New to covered calls — looking for advice on generating income from my current portfolio

Hey everyone,

I’ve been reading up on covered calls and trying to learn by playing around with my own portfolio in OptionStrat before I actually start doing this for real. Would appreciate some input from people who’ve been doing this longer.

Here’s roughly what I’m holding right now:

  • Micron (MU) – ~600 shares (this is my biggest position)
  • Meta (META) – ~200 shares
  • ZIM – ~2300 shares
  • Smaller positions in Tesla (TSLA) and Alibaba (BABA)

My goal is pretty simple: I want to start generating some income from these using covered calls as considerable amount is locked into these long term investments. I’m okay selling calls on most/all of my shares, but I’d prefer not to lose my core positions too easily (especially MU and META).

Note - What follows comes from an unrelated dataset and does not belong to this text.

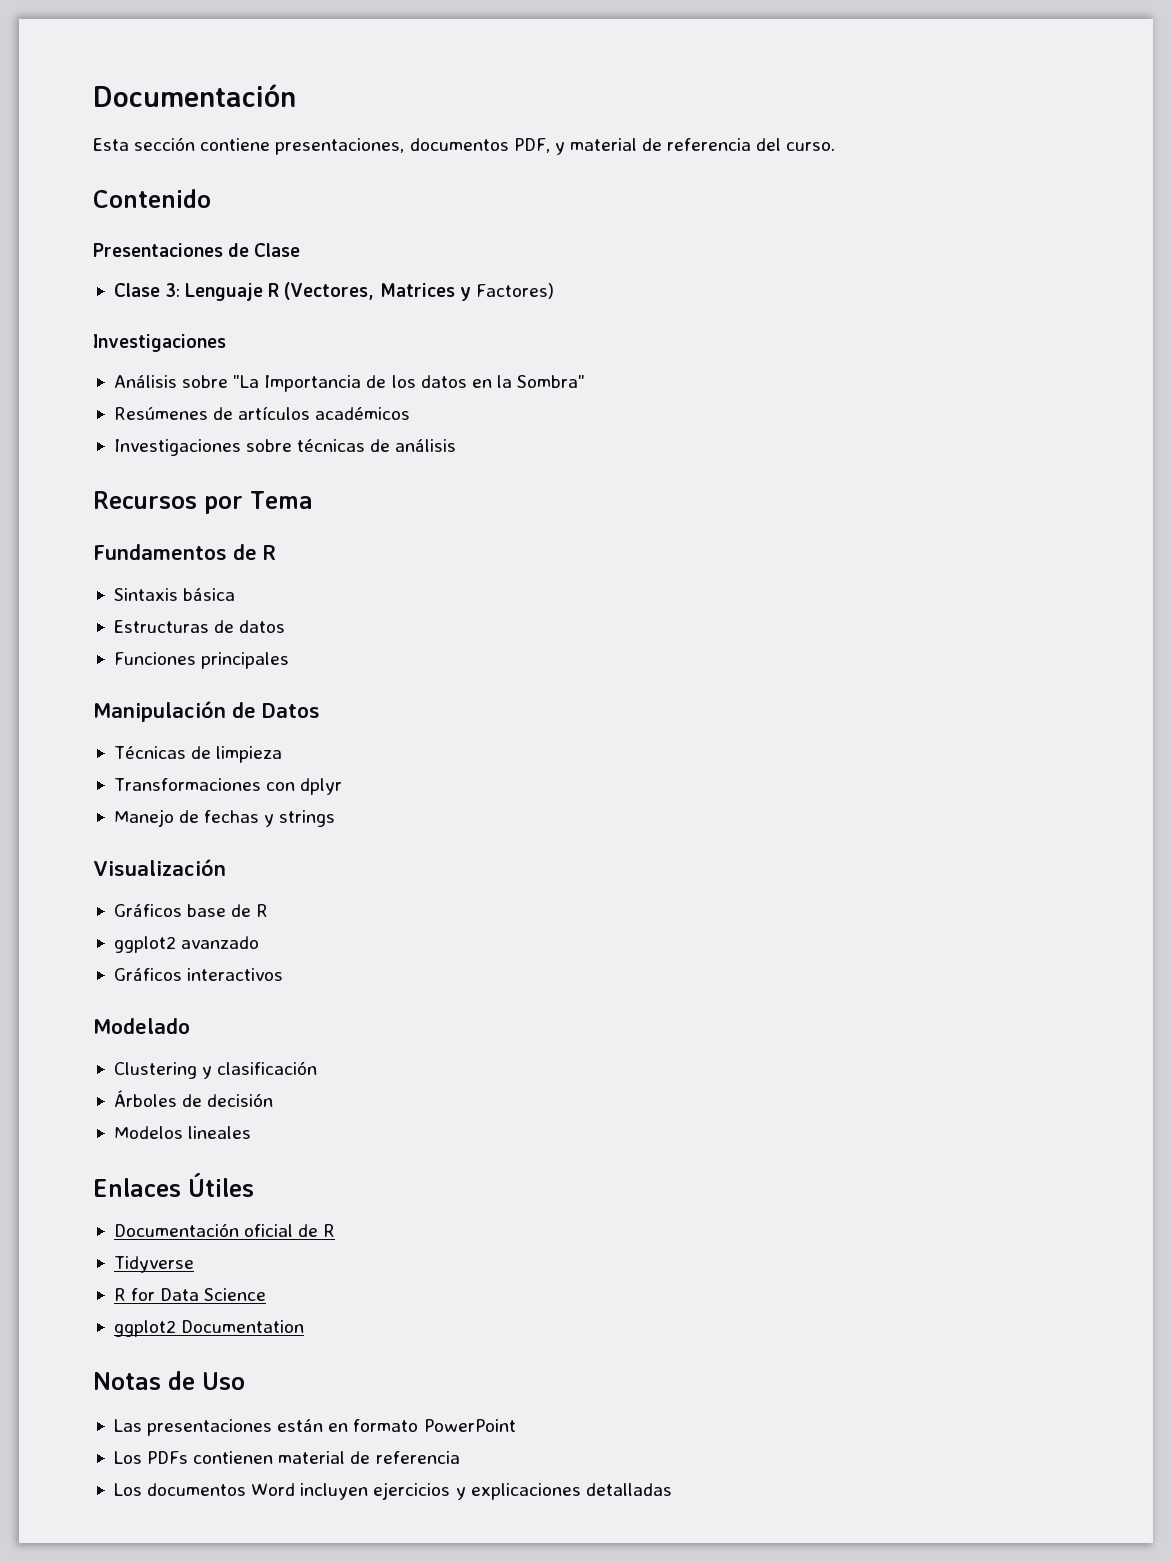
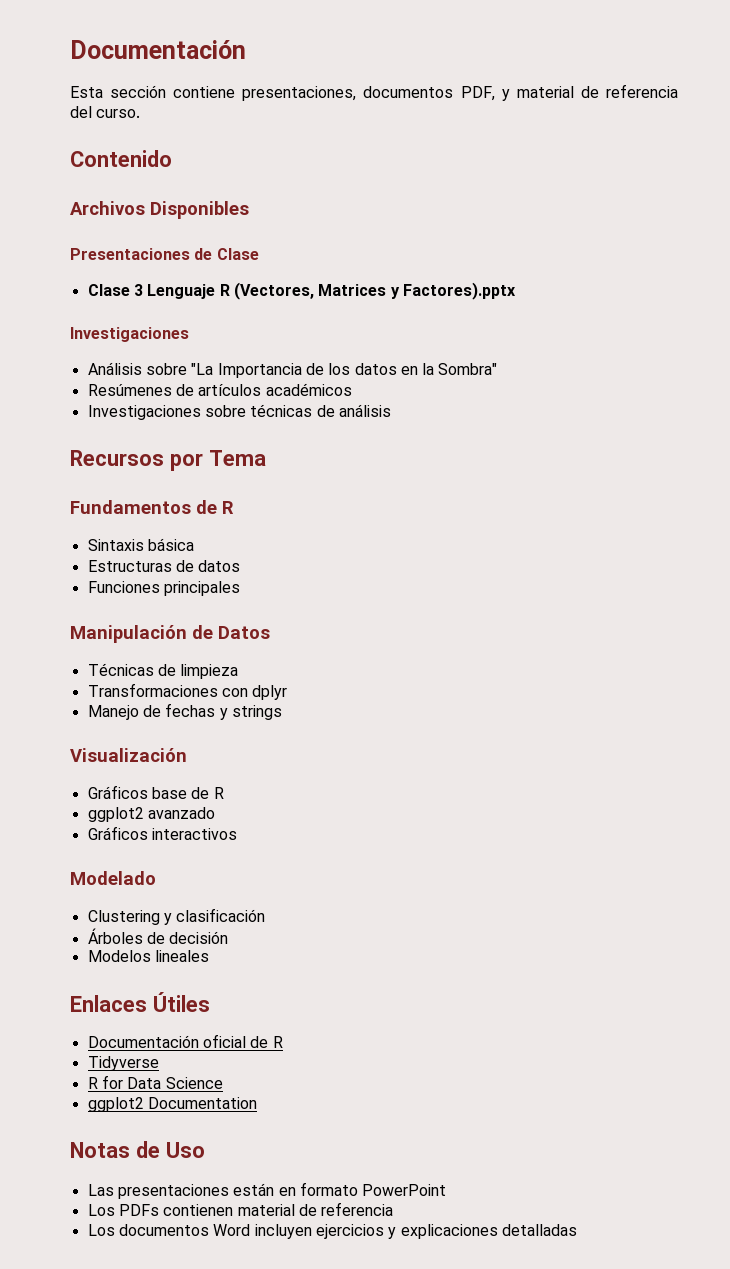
+ Archivos Disponibles
- Clase 3: Lenguaje R (Vectores, Matrices y Factores)
+ Clase 3 Lenguaje R (Vectores, Matrices y Factores).pptx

What I’ve been trying so far:

For MU (~$455 right now), I was looking at weekly calls expiring this Friday. Something like the $520 strike (~14% OTM) looks interesting and premium seems decent (~$1.5–$2ish depending on timing).

I also tried splitting it up:

  • some contracts at 520
  • some further out like 550

Where I’m not really sure:

  • How far OTM do you guys usually go for something like MU? Is ~10–15% reasonable or too conservative?
  • Do most people sell calls on all their shares or keep some uncovered?
  • Weekly vs monthly: is weekly worth the extra effort?
  • When do you usually roll? As it gets close to the strike or based on % profit?
  • IV is pretty high on MU right now (~60%+): good time to sell calls or also higher risk of getting blown through?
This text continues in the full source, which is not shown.